Nestled among cedar trees and salal near the water’s edge, the tongue and groove cabin built on pilings seems almost to drift on tidal currents, its window like portholes gazing out to the mist on the inlet.

Neil, an experimental multimedia artist and freestyle jazz musician, composed music on the Farrand upright piano that still stands in the cabin.

He first moved there in 1966, and was there when the North Vancouver waterfront was dotted with squatters’ shacks and a counterculture community of artists and hippies thrived along the Dollarton waterfront.

But now, the cabin that is the last remaining piece of that era is being threatened with demolition.

In November, Port Metro Vancouver which owns the land the cabin sits on, issued the couple with an eviction notice, telling them the cabin must be removed by Jan. 31.

Events were set in motion after the McKenzie Barge site immediately adjacent to the cabin was sold to the Polygon development company, which plans to build a condo project on the old industrial site.

The cabin has to go, said port authorities, so that a habitat restoration project on the foreshore, being done in conjunction with an environmental clean-up of that site, can proceed.

Pollutants including arsenic, lead, mercury and hydrocarbons from decades of industrial use have been found in the soil of the nearby foreshore.

Neil, now 90, and Itter, 75, have been shaken by the eviction.

“The stress has been hard on my health,” said Itter.

Although they don’t live in the cabin year-round (they also have a home in a Strathcona housing co-op) it’s been a retreat for the couple for many decades, ever since Neil moved into the cabin as a sort of informal watchman for the barge company.

“I think for both Al and I, it’s provided everything from a refuge to a place of wonderful inspiration,” said Itter. “It’s informed our art in every way.”

Now a group of younger artists has stepped forward with an appeal to save the cabin.

“This truly is the last vestige of what was a profound part of history on that shoreline,” said Esther Rausenberg, executive director of the East Side Cultural Crawl, and one of those working to save the cabin. “Once you take that down, you cannot bring that back.”

According to a report on the cabin’s cultural significance prepared by North Vancouver Museum and Archives director Nancy Kirkpatrick, during the 1930s and 40s, the shores of Burrard Inlet were home to about 1,000 people living in houseboats and foreshore cottages in squatter communities.
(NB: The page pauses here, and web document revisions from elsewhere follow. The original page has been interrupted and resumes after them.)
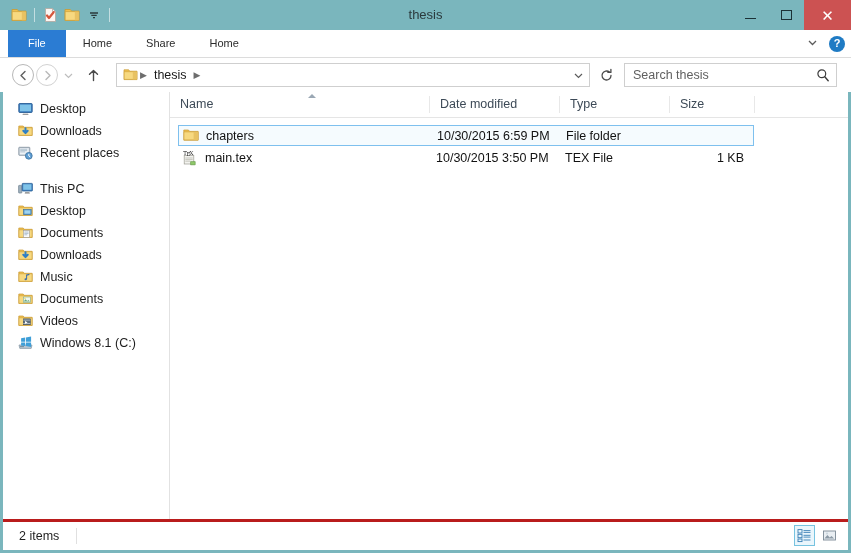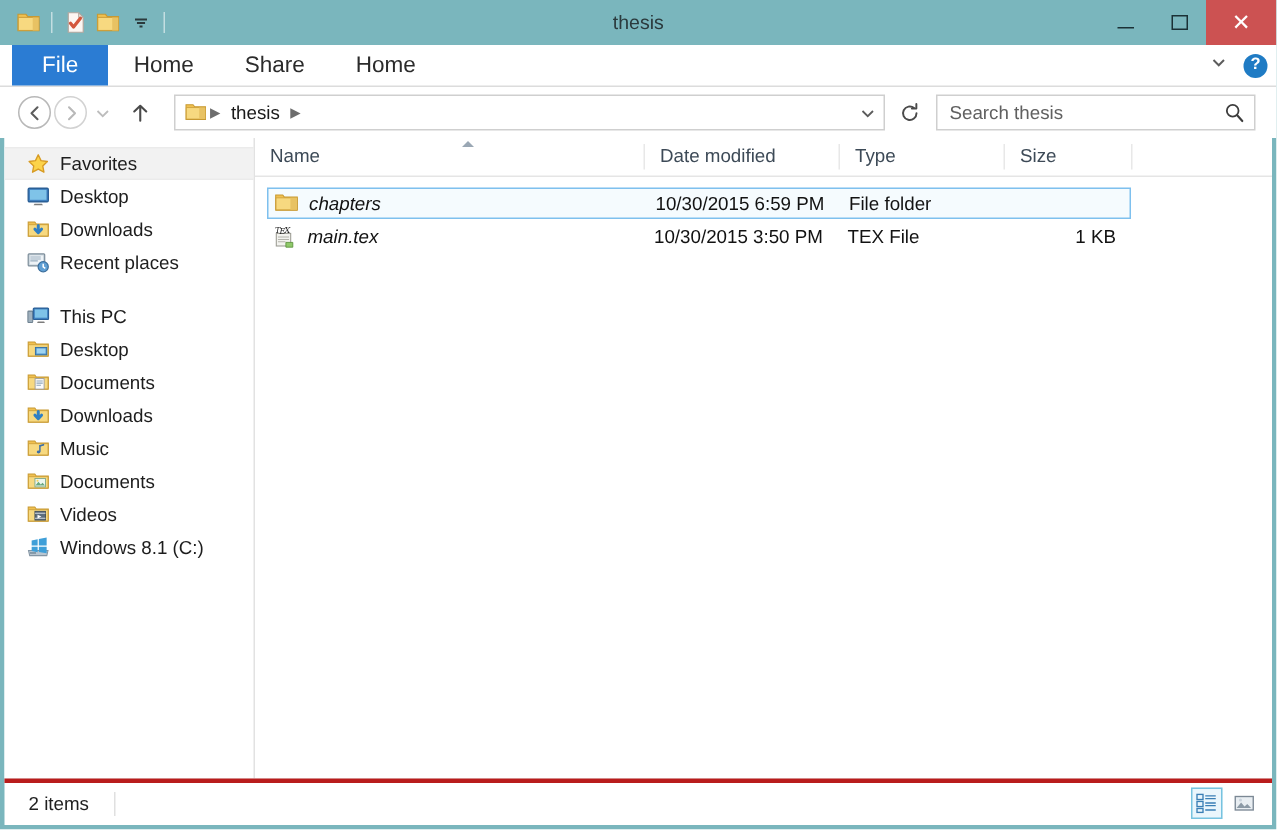--- a/index.html
+++ b/index.html
@@ -103,7 +103,7 @@
     height: 27px;
     line-height: 27px;
     padding: 0 17px;
-    font-size: 15px;
+    font-size: 11px;
     color: #2b2b2b;
     box-sizing: border-box;
   }

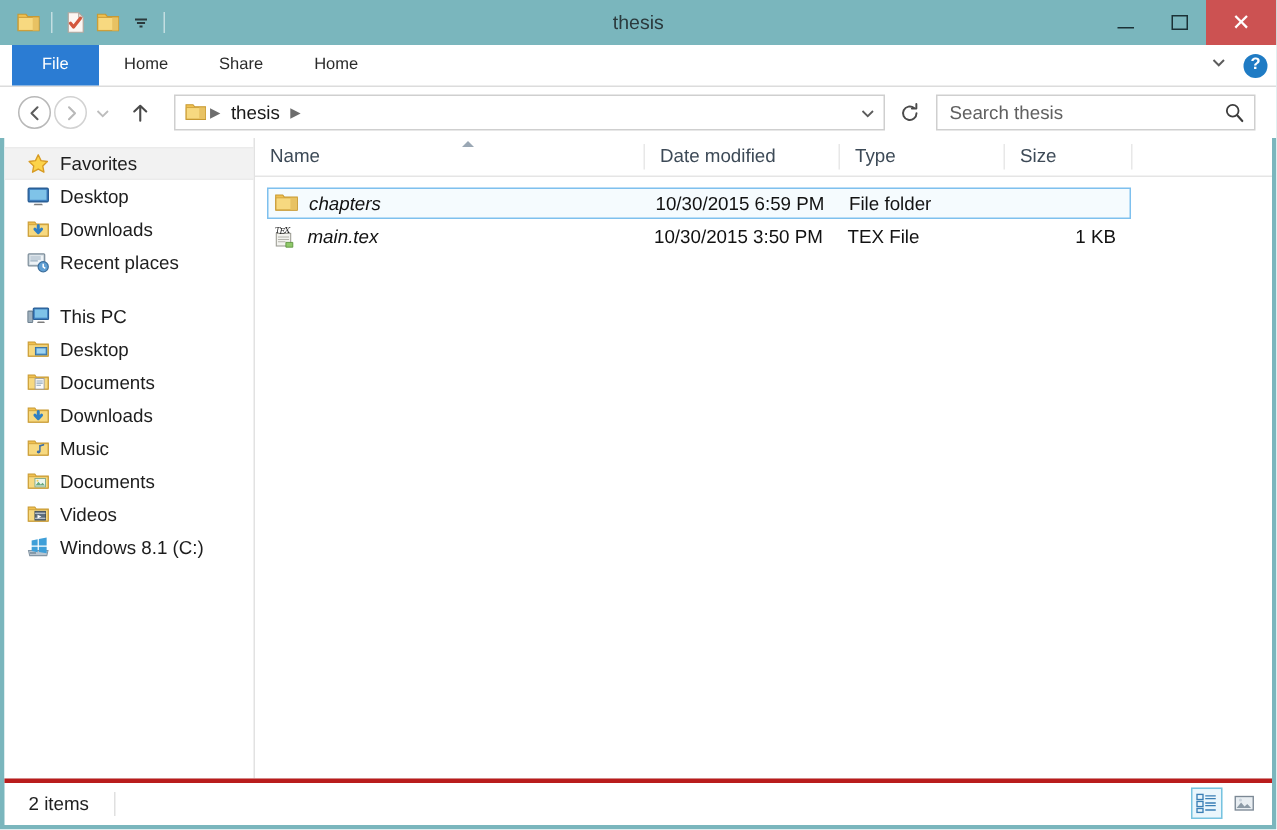--- a/index.html
+++ b/index.html
@@ -528,14 +528,6 @@
 
       <div style="height:6px"></div>
 
-      <div class="nav-item selected">
-        <span class="nav-icon">
-          <svg width="15" height="15" viewBox="0 0 15 15">
-            <path d="M7.5 1.2l1.85 3.9 4.25.55-3.1 2.95.8 4.2-3.8-2.1-3.8 2.1.8-4.2L1.4 5.65l4.25-.55z" fill="#fcd34a" stroke="#d79b24" stroke-width="0.9" stroke-linejoin="round"></path>
-          </svg>
-        </span>
-        <span>Favorites</span>
-      </div>
 
       <div class="nav-item indent">
         <span class="nav-icon">

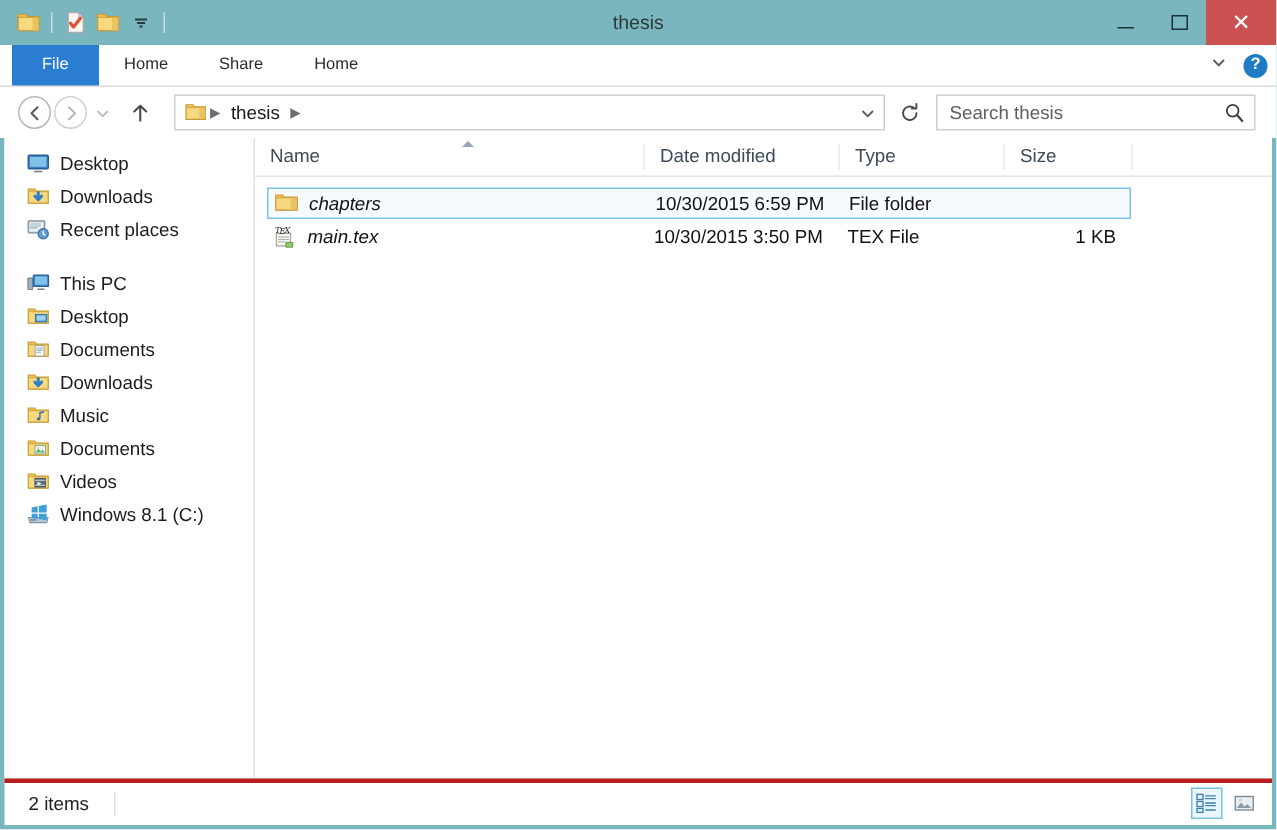--- a/index.html
+++ b/index.html
@@ -327,7 +327,6 @@
     font-size: 12.5px;
     color: #121212;
     overflow: hidden;
-    font-style: italic;
   }
   .cell-date {
     width: 129px;

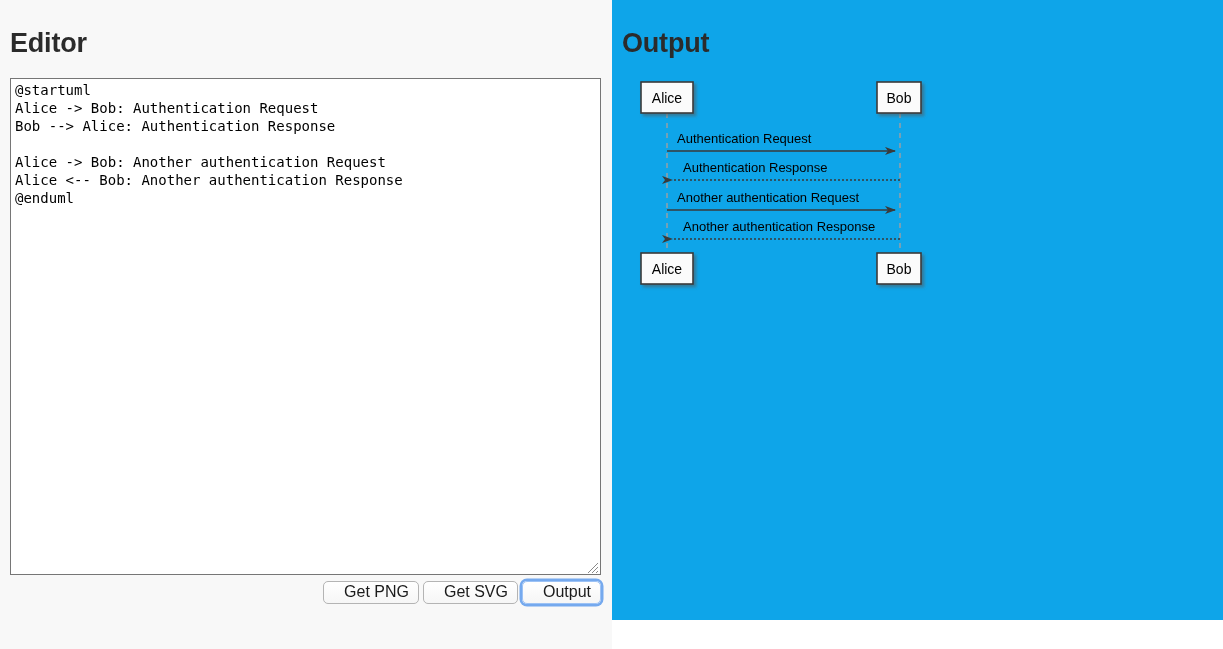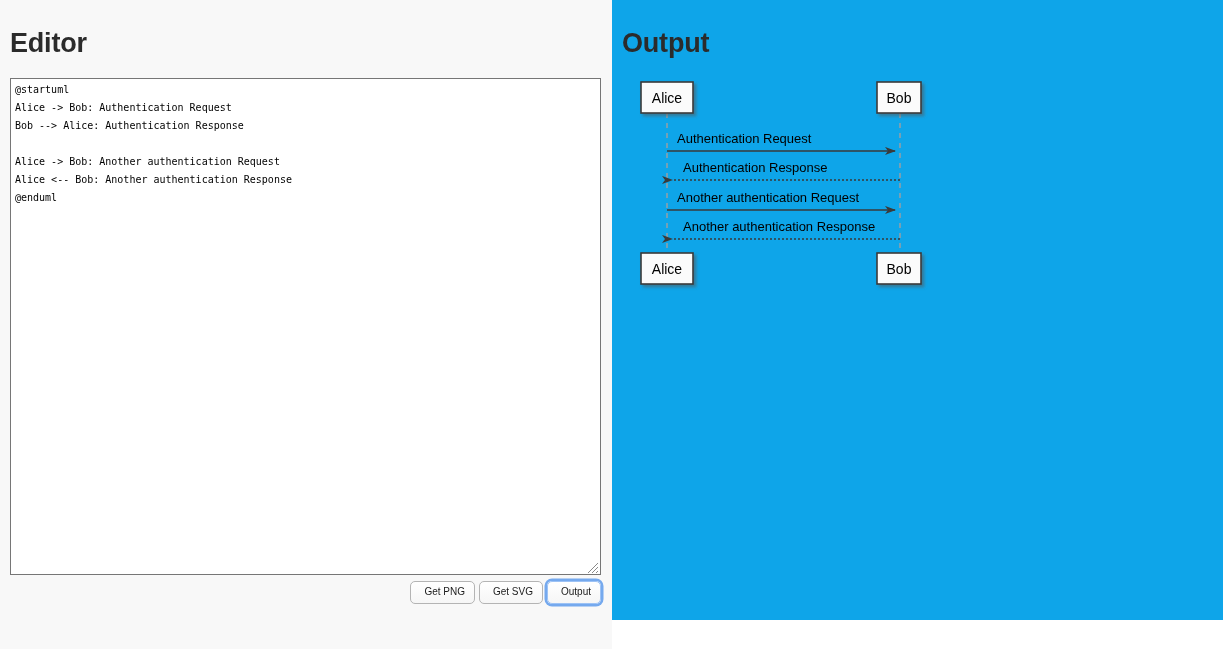--- a/index.html
+++ b/index.html
@@ -57,7 +57,7 @@
     background: #ffffff;
     color: #000000;
     font-family: "DejaVu Sans Mono", "Liberation Mono", monospace;
-    font-size: 10px;
+    font-size: 14px;
     line-height: 18px;
     padding: 2px 1px 2px 4px;
     resize: none;

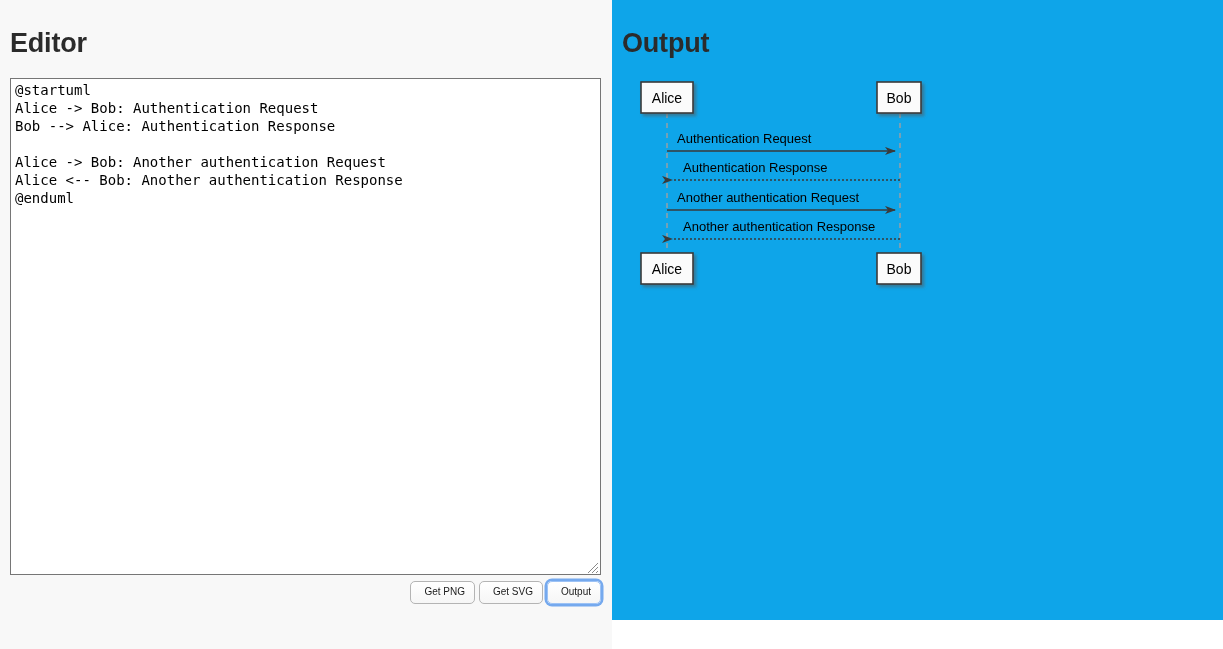--- a/index.html
+++ b/index.html
@@ -91,12 +91,12 @@
 
   .ui-button {
     font-family: "Liberation Sans", sans-serif;
-    font-size: 10px;
+    font-size: 16px;
     color: #1b1b1b;
     background: linear-gradient(#ffffff, #f6f6f6);
     border: 1px solid #b4b4b4;
     border-radius: 5px;
-    padding: 3px 9px 4px 13px;
+    padding: 3px 9px 4px 20px;
     line-height: 14px;
     cursor: pointer;
     white-space: nowrap;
The writer Malcolm Lowry was one of those who famously lived along the Dollarton waterfront.

Most of the squatter cabins were destroyed in the 1950s. But in the early 1970s, another counter-culture community of artists flourished on the Maplewood mudflats and adjacent areas. Itter and Neil’s blue cabin is the last of those remaining.

“Now that way of life is completely gone,” said Kirkpatrick.

When the District of North Vancouver learned of the situation last fall, it looked at options including the possibility of moving the cabin or saving its façade.

But once district staff looked at the cabin, they concluded moving it to a new location would likely cost at least $60,000, said David Stuart, chief administrative officer for the municipality.

If the district wanted to use the cabin, it would cost even more to bring it up to current Building Code standards.

“If we were to move the shack where would we move it to and what we do with it?” said Stuart.

Glenn Alteen, a director of the Grunt Gallery, is one of the artists who still hopes to save the cabin. Alteen said the goal right now is to find a place the cabin could be stored temporarily while a more permanent use or location is pursued.

“At this point we’re just trying to save it.”

John Parker-Jervis, spokesman for Port Metro Vancouver, said the port has been “sympathetic to the impact (removal of the cabin) will have on the artists…We do appreciate the history.”

He added authorities would also consider the possibility of extending the eviction deadline if requested.

So far, Itter has been slowly removing some of the couple’s possessions with the help of a friend who has a 12-foot rowboat. “That’s how an awful lot of stuff came in,” she said.

Itter said she and Neil likely won’t be involved in the future of the cabin, even if it is saved. “We’ve given it up,” she said.